Records contained in a dataset =
Start of Block
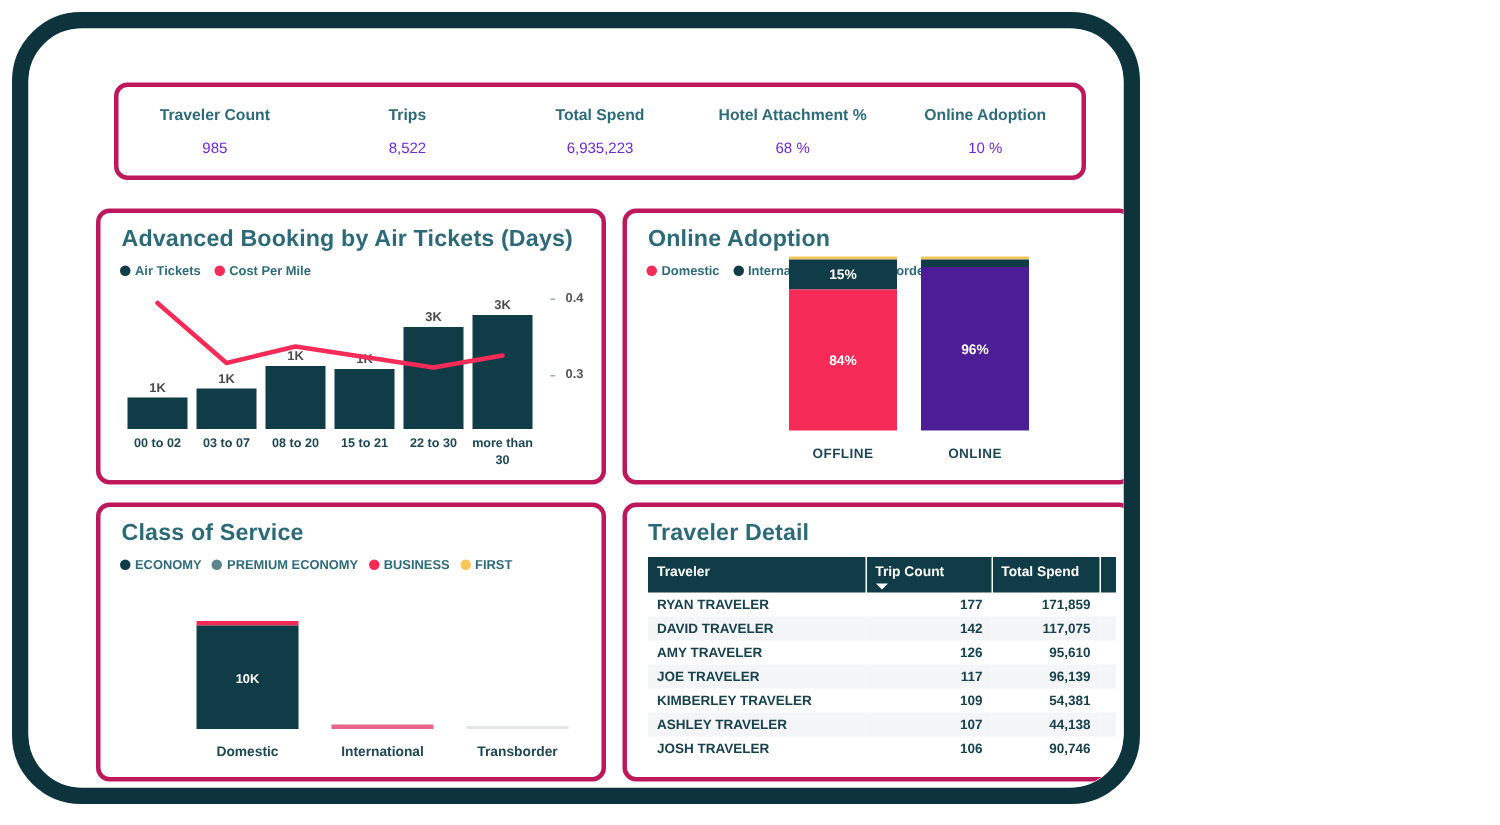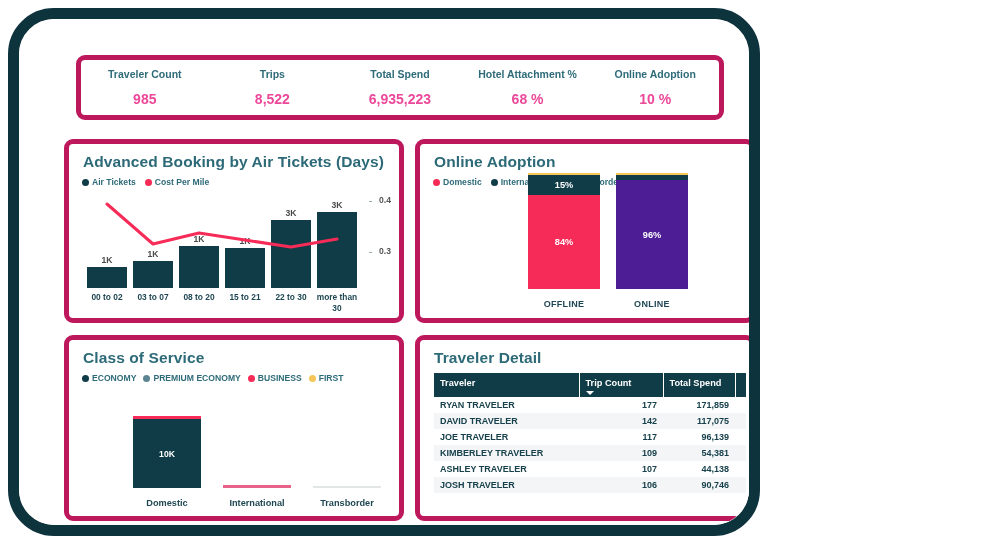--- a/index.html
+++ b/index.html
@@ -31,7 +31,7 @@
   .card {
     position: absolute;
     background: #ffffff;
-    border: 5px solid #be185d;
+    border: 3px solid #be185d;
     border-radius: 9px;
   }
 

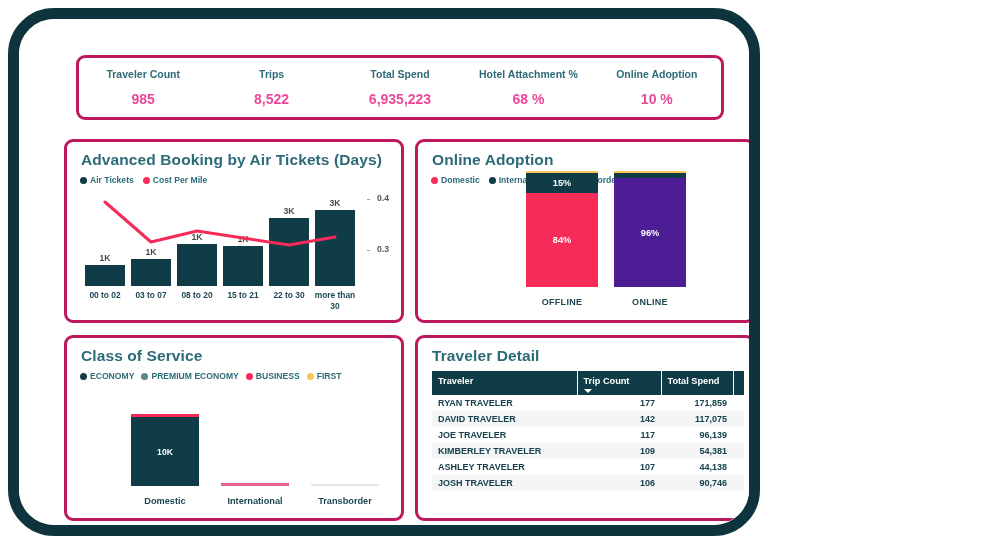--- a/index.html
+++ b/index.html
@@ -41,7 +41,7 @@
   .kpi { flex: 1; display: flex; flex-direction: column;
          align-items: center; justify-content: center; gap: 11px; }
   .kpi-label { font-size: 10.5px; color: #2e6b79; font-weight: 600; white-space: nowrap; }
-  .kpi-value { font-size: 14px; color: #ec4899; font-weight: 700; white-space: nowrap; }
+  .kpi-value { font-size: 10px; color: #6d28d9; font-weight: 400; white-space: nowrap; }
 
   
   .panel-title {

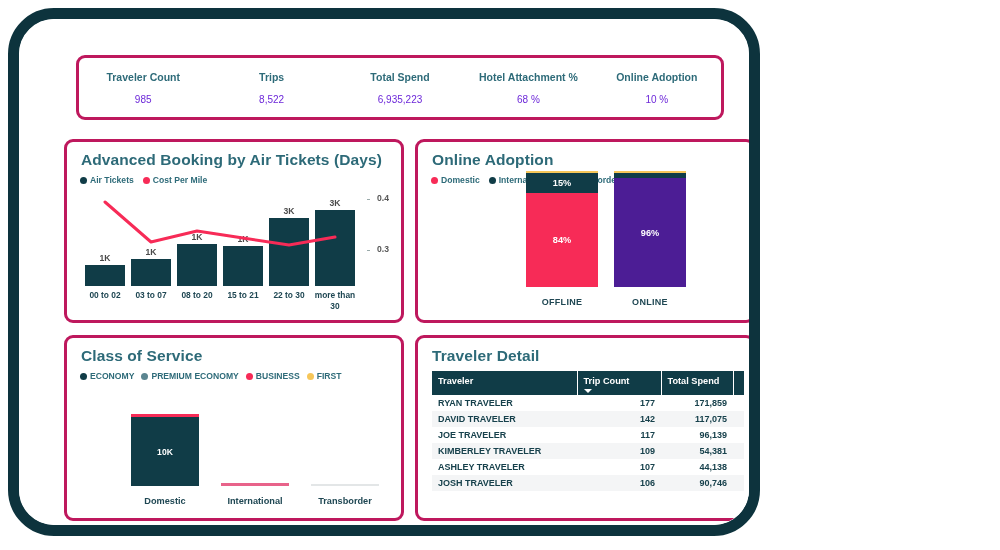--- a/index.html
+++ b/index.html
@@ -338,6 +338,12 @@
             <td></td>
           </tr>
           <tr>
+            <td>AMY TRAVELER</td>
+            <td class="num">126</td>
+            <td class="num">95,610</td>
+            <td></td>
+          </tr>
+          <tr>
             <td>JOE TRAVELER</td>
             <td class="num">117</td>
             <td class="num">96,139</td>

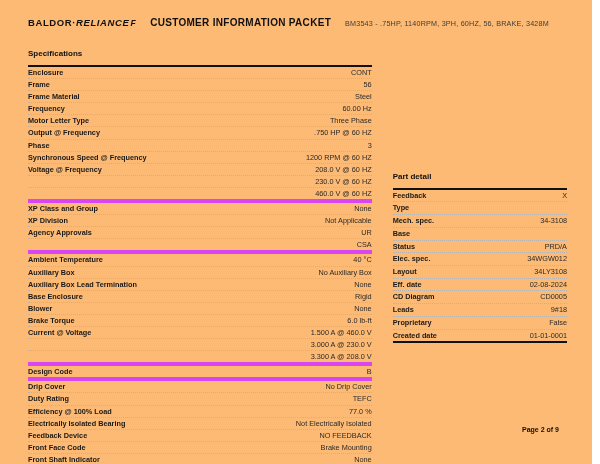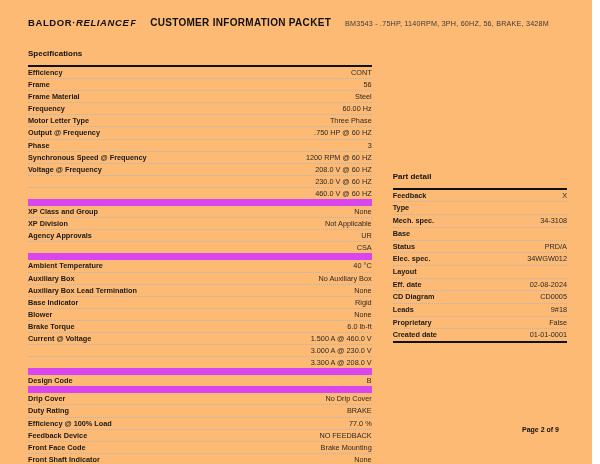--- a/index.html
+++ b/index.html
@@ -58,7 +58,7 @@
       <div class="section-title">Specifications</div>
       <div class="table">
           <div class="row">
-            <span class="label">Efficiency</span>
+            <span class="label">Enclosure</span>
             <span class="value">CONT</span>
           </div>
           <div class="row">

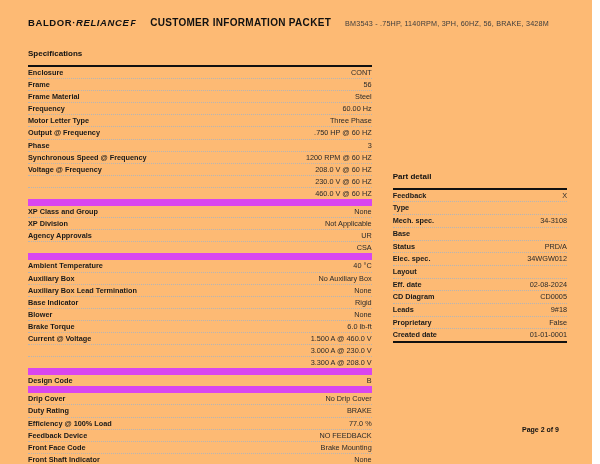--- a/index.html
+++ b/index.html
@@ -31,7 +31,7 @@
     border-top:1px dotted #b5b5b5;
   }
   .row:first-child { border-top:none; }
-  .row.group { border-top:7px solid #d946ef; }
+  .row.group { border-top:4px solid #d946ef; }
   .row .label { font-weight:700; color:#1a1a1a; text-align:left; }
   .row .value { font-weight:400; color:#2a2a2a; text-align:right; flex:1; padding-left:8px; }
   .col-left  .table { border-bottom:1px solid #8a8a8a; }

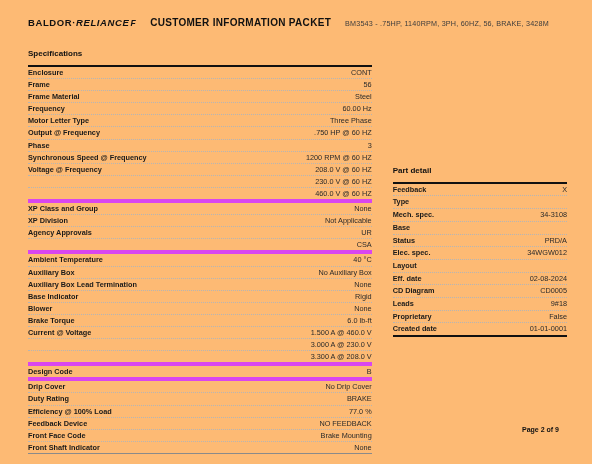--- a/index.html
+++ b/index.html
@@ -211,6 +211,7 @@
           </div>
           <div class="row">
             <span class="label">Layout</span>
+            <span class="value">34LY3108</span>
           </div>
           <div class="row">
             <span class="label">Eff. date</span>

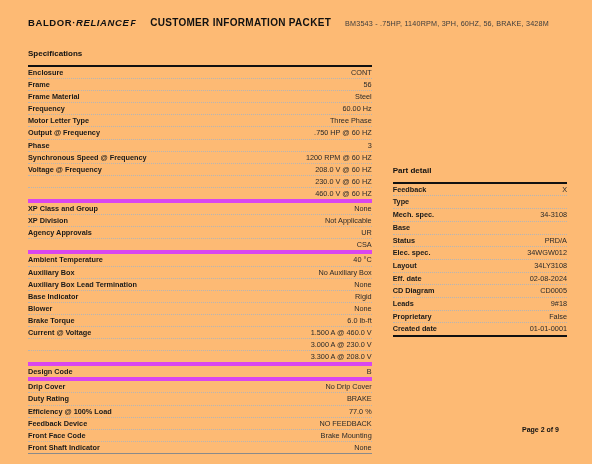--- a/index.html
+++ b/index.html
@@ -130,7 +130,7 @@
             <span class="value">None</span>
           </div>
           <div class="row">
-            <span class="label">Base Indicator</span>
+            <span class="label">Base Enclosure</span>
             <span class="value">Rigid</span>
           </div>
           <div class="row">

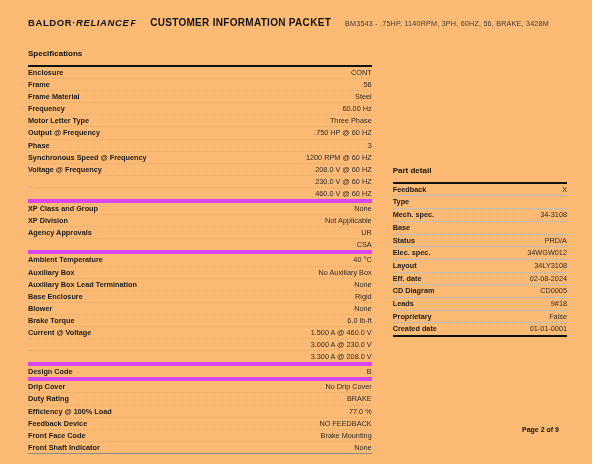--- a/index.html
+++ b/index.html
@@ -163,7 +163,7 @@
           </div>
           <div class="row">
             <span class="label">Duty Rating</span>
-            <span class="value">BRAKE</span>
+            <span class="value">TEFC</span>
           </div>
           <div class="row">
             <span class="label">Efficiency @ 100% Load</span>

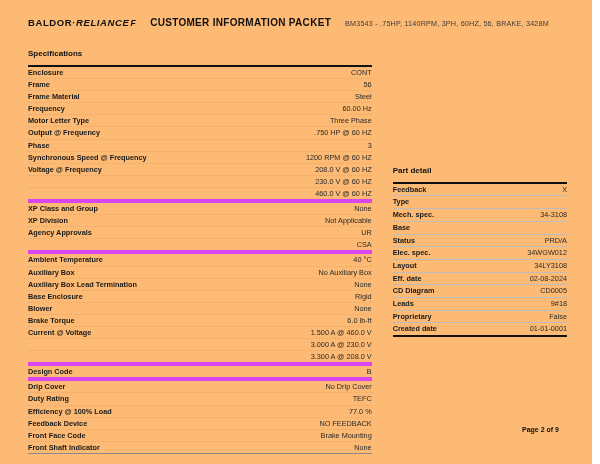--- a/index.html
+++ b/index.html
@@ -170,6 +170,10 @@
             <span class="value">77.0 %</span>
           </div>
           <div class="row">
+            <span class="label">Electrically Isolated Bearing</span>
+            <span class="value">Not Electrically Isolated</span>
+          </div>
+          <div class="row">
             <span class="label">Feedback Device</span>
             <span class="value">NO FEEDBACK</span>
           </div>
End of Block
Instructions to follow = Repeat the records in full, exactly as they appear, but with the pictures removed.

Expected answer =
--- a/index.html
+++ b/index.html
@@ -31,7 +31,7 @@
   .card {
     position: absolute;
     background: #ffffff;
-    border: 5px solid #be185d;
+    border: 3px solid #be185d;
     border-radius: 9px;
   }
 

--- a/index.html
+++ b/index.html
@@ -41,7 +41,7 @@
   .kpi { flex: 1; display: flex; flex-direction: column;
          align-items: center; justify-content: center; gap: 11px; }
   .kpi-label { font-size: 10.5px; color: #2e6b79; font-weight: 600; white-space: nowrap; }
-  .kpi-value { font-size: 14px; color: #ec4899; font-weight: 700; white-space: nowrap; }
+  .kpi-value { font-size: 10px; color: #6d28d9; font-weight: 400; white-space: nowrap; }
 
   
   .panel-title {

--- a/index.html
+++ b/index.html
@@ -338,6 +338,12 @@
             <td></td>
           </tr>
           <tr>
+            <td>AMY TRAVELER</td>
+            <td class="num">126</td>
+            <td class="num">95,610</td>
+            <td></td>
+          </tr>
+          <tr>
             <td>JOE TRAVELER</td>
             <td class="num">117</td>
             <td class="num">96,139</td>

--- a/index.html
+++ b/index.html
@@ -58,7 +58,7 @@
       <div class="section-title">Specifications</div>
       <div class="table">
           <div class="row">
-            <span class="label">Efficiency</span>
+            <span class="label">Enclosure</span>
             <span class="value">CONT</span>
           </div>
           <div class="row">

--- a/index.html
+++ b/index.html
@@ -31,7 +31,7 @@
     border-top:1px dotted #b5b5b5;
   }
   .row:first-child { border-top:none; }
-  .row.group { border-top:7px solid #d946ef; }
+  .row.group { border-top:4px solid #d946ef; }
   .row .label { font-weight:700; color:#1a1a1a; text-align:left; }
   .row .value { font-weight:400; color:#2a2a2a; text-align:right; flex:1; padding-left:8px; }
   .col-left  .table { border-bottom:1px solid #8a8a8a; }

--- a/index.html
+++ b/index.html
@@ -211,6 +211,7 @@
           </div>
           <div class="row">
             <span class="label">Layout</span>
+            <span class="value">34LY3108</span>
           </div>
           <div class="row">
             <span class="label">Eff. date</span>

--- a/index.html
+++ b/index.html
@@ -130,7 +130,7 @@
             <span class="value">None</span>
           </div>
           <div class="row">
-            <span class="label">Base Indicator</span>
+            <span class="label">Base Enclosure</span>
             <span class="value">Rigid</span>
           </div>
           <div class="row">

--- a/index.html
+++ b/index.html
@@ -163,7 +163,7 @@
           </div>
           <div class="row">
             <span class="label">Duty Rating</span>
-            <span class="value">BRAKE</span>
+            <span class="value">TEFC</span>
           </div>
           <div class="row">
             <span class="label">Efficiency @ 100% Load</span>

--- a/index.html
+++ b/index.html
@@ -170,6 +170,10 @@
             <span class="value">77.0 %</span>
           </div>
           <div class="row">
+            <span class="label">Electrically Isolated Bearing</span>
+            <span class="value">Not Electrically Isolated</span>
+          </div>
+          <div class="row">
             <span class="label">Feedback Device</span>
             <span class="value">NO FEEDBACK</span>
           </div>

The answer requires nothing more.